## [ASSIGNMENT]
Restate the full listing word for word and leave the pictures out.

## [MATERIAL FOR THIS TASK]
▬▬▬

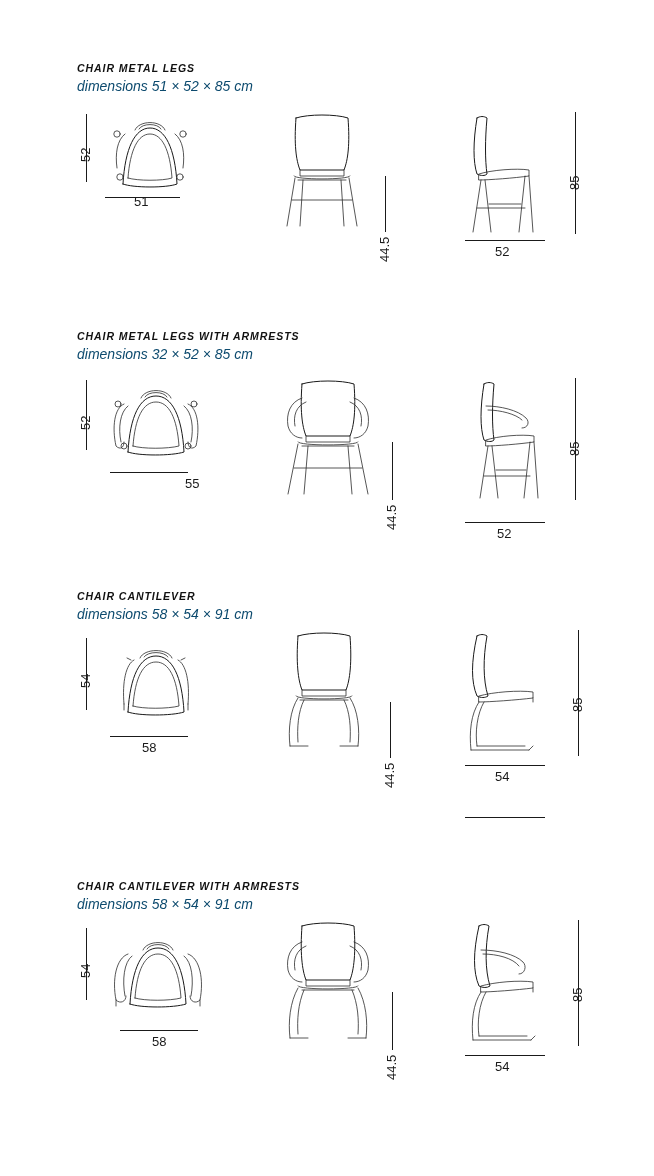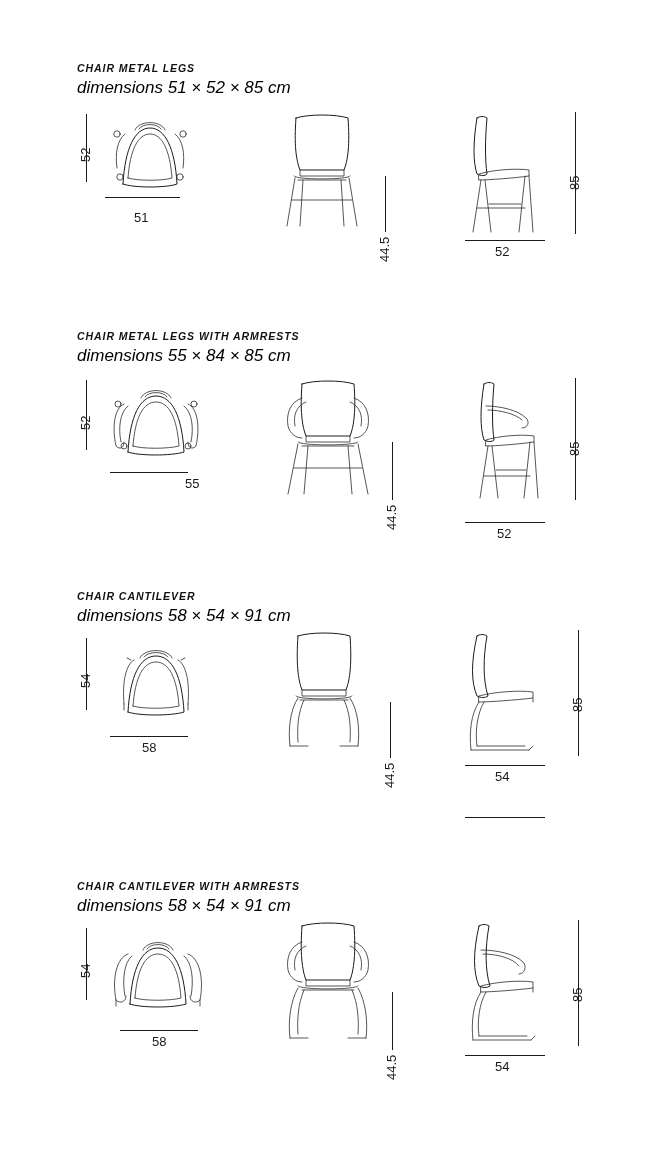--- a/index.html
+++ b/index.html
@@ -33,23 +33,23 @@
   }
   .block-title {
     font-size: 10.5px;
     font-weight: bold;
     letter-spacing: 0.95px;
     text-transform: uppercase;
     color: #111;
     white-space: nowrap;
   }
   .block-sub {
-    font-size: 17px;
+    font-size: 14px;
     font-weight: normal;
-    color: #000000;
+    color: #0c4a6e;
     margin-top: 4px;
     white-space: nowrap;
   }
   .view {
     position: absolute;
   }
   .dimline {
     position: absolute;
     background: #1a1a1a;
   }
@@ -102,21 +102,21 @@
         <path class="ln-thin" d="M80 20 C88 26 90 40 88 54"></path>
         <circle class="ln-thin" cx="22" cy="20" r="3.2"></circle>
         <circle class="ln-thin" cx="88" cy="20" r="3.2"></circle>
         <circle class="ln-thin" cx="25" cy="63" r="3.2"></circle>
         <circle class="ln-thin" cx="85" cy="63" r="3.2"></circle>
       </svg>
     </div>
     <div class="dimline v" style="left:86px; top:52px; height:68px;"></div>
     <div class="dimlabel vert" style="left:78px; top:100px;">52</div>
     <div class="dimline h" style="left:105px; top:135px; width:75px;"></div>
-    <div class="dimlabel" style="left:134px; top:148px;">51</div>
+    <div class="dimlabel" style="left:134px; top:132px;">51</div>
 
     <div class="view" style="left:280px; top:50px;">
       <svg width="100" height="120" viewBox="0 0 100 120">
         <path class="ln" d="M16 6 C14 32 16 48 20 58 L64 58 C68 48 70 32 68 6 C56 2 28 2 16 6 Z"></path>
         <path class="ln-thin" d="M20 58 L20 64 L64 64 L64 58"></path>
         <path class="ln-thin" d="M14 64 C14 68 70 68 70 64"></path>
         <path class="ln-thin" d="M15 66 L7 114"></path>
         <path class="ln-thin" d="M23 68 L20 114"></path>
         <path class="ln-thin" d="M69 66 L77 114"></path>
         <path class="ln-thin" d="M61 68 L64 114"></path>
@@ -141,21 +141,21 @@
     </div>
     <div class="dimline v" style="left:575px; top:50px; height:122px;"></div>
     <div class="dimlabel vert" style="left:567px; top:128px;">85</div>
     <div class="dimline h" style="left:465px; top:178px; width:80px;"></div>
     <div class="dimlabel" style="left:495px; top:182px;">52</div>
   </div>
 
   <div class="block" style="top:330px;">
     <div class="block-header">
       <div class="block-title">CHAIR METAL LEGS WITH ARMRESTS</div>
-      <div class="block-sub">dimensions 55 × 84 × 85 cm</div>
+      <div class="block-sub">dimensions 32 × 52 × 85 cm</div>
     </div>
 
     <div class="view" style="left:98px; top:50px;">
       <svg width="120" height="82" viewBox="0 0 120 82">
         <path class="ln" d="M30 72 C32 36 42 16 58 16 C74 16 84 36 86 72 C74 76 40 76 30 72 Z"></path>
         <path class="ln-thin" d="M35 66 C37 38 45 22 58 22 C71 22 79 38 81 66 C70 69 44 69 35 66 Z"></path>
         <path class="ln-thin" d="M43 18 C47 8 69 8 73 18"></path>
         <path class="ln-thin" d="M47 17 C50 11 66 11 69 17"></path>
         <path class="ln-thin" d="M26 24 C16 28 14 48 18 66 C22 70 26 68 26 62"></path>
         <path class="ln-thin" d="M90 24 C100 28 102 48 98 66 C94 70 90 68 90 62"></path>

▬▬▬

## [OUTPUT FOR THIS TASK]
--- a/index.html
+++ b/index.html
@@ -33,23 +33,23 @@
   }
   .block-title {
     font-size: 10.5px;
     font-weight: bold;
     letter-spacing: 0.95px;
     text-transform: uppercase;
     color: #111;
     white-space: nowrap;
   }
   .block-sub {
-    font-size: 17px;
+    font-size: 14px;
     font-weight: normal;
-    color: #000000;
+    color: #0c4a6e;
     margin-top: 4px;
     white-space: nowrap;
   }
   .view {
     position: absolute;
   }
   .dimline {
     position: absolute;
     background: #1a1a1a;
   }
@@ -102,21 +102,21 @@
         <path class="ln-thin" d="M80 20 C88 26 90 40 88 54"></path>
         <circle class="ln-thin" cx="22" cy="20" r="3.2"></circle>
         <circle class="ln-thin" cx="88" cy="20" r="3.2"></circle>
         <circle class="ln-thin" cx="25" cy="63" r="3.2"></circle>
         <circle class="ln-thin" cx="85" cy="63" r="3.2"></circle>
       </svg>
     </div>
     <div class="dimline v" style="left:86px; top:52px; height:68px;"></div>
     <div class="dimlabel vert" style="left:78px; top:100px;">52</div>
     <div class="dimline h" style="left:105px; top:135px; width:75px;"></div>
-    <div class="dimlabel" style="left:134px; top:148px;">51</div>
+    <div class="dimlabel" style="left:134px; top:132px;">51</div>
 
     <div class="view" style="left:280px; top:50px;">
       <svg width="100" height="120" viewBox="0 0 100 120">
         <path class="ln" d="M16 6 C14 32 16 48 20 58 L64 58 C68 48 70 32 68 6 C56 2 28 2 16 6 Z"></path>
         <path class="ln-thin" d="M20 58 L20 64 L64 64 L64 58"></path>
         <path class="ln-thin" d="M14 64 C14 68 70 68 70 64"></path>
         <path class="ln-thin" d="M15 66 L7 114"></path>
         <path class="ln-thin" d="M23 68 L20 114"></path>
         <path class="ln-thin" d="M69 66 L77 114"></path>
         <path class="ln-thin" d="M61 68 L64 114"></path>
@@ -141,21 +141,21 @@
     </div>
     <div class="dimline v" style="left:575px; top:50px; height:122px;"></div>
     <div class="dimlabel vert" style="left:567px; top:128px;">85</div>
     <div class="dimline h" style="left:465px; top:178px; width:80px;"></div>
     <div class="dimlabel" style="left:495px; top:182px;">52</div>
   </div>
 
   <div class="block" style="top:330px;">
     <div class="block-header">
       <div class="block-title">CHAIR METAL LEGS WITH ARMRESTS</div>
-      <div class="block-sub">dimensions 55 × 84 × 85 cm</div>
+      <div class="block-sub">dimensions 32 × 52 × 85 cm</div>
     </div>
 
     <div class="view" style="left:98px; top:50px;">
       <svg width="120" height="82" viewBox="0 0 120 82">
         <path class="ln" d="M30 72 C32 36 42 16 58 16 C74 16 84 36 86 72 C74 76 40 76 30 72 Z"></path>
         <path class="ln-thin" d="M35 66 C37 38 45 22 58 22 C71 22 79 38 81 66 C70 69 44 69 35 66 Z"></path>
         <path class="ln-thin" d="M43 18 C47 8 69 8 73 18"></path>
         <path class="ln-thin" d="M47 17 C50 11 66 11 69 17"></path>
         <path class="ln-thin" d="M26 24 C16 28 14 48 18 66 C22 70 26 68 26 62"></path>
         <path class="ln-thin" d="M90 24 C100 28 102 48 98 66 C94 70 90 68 90 62"></path>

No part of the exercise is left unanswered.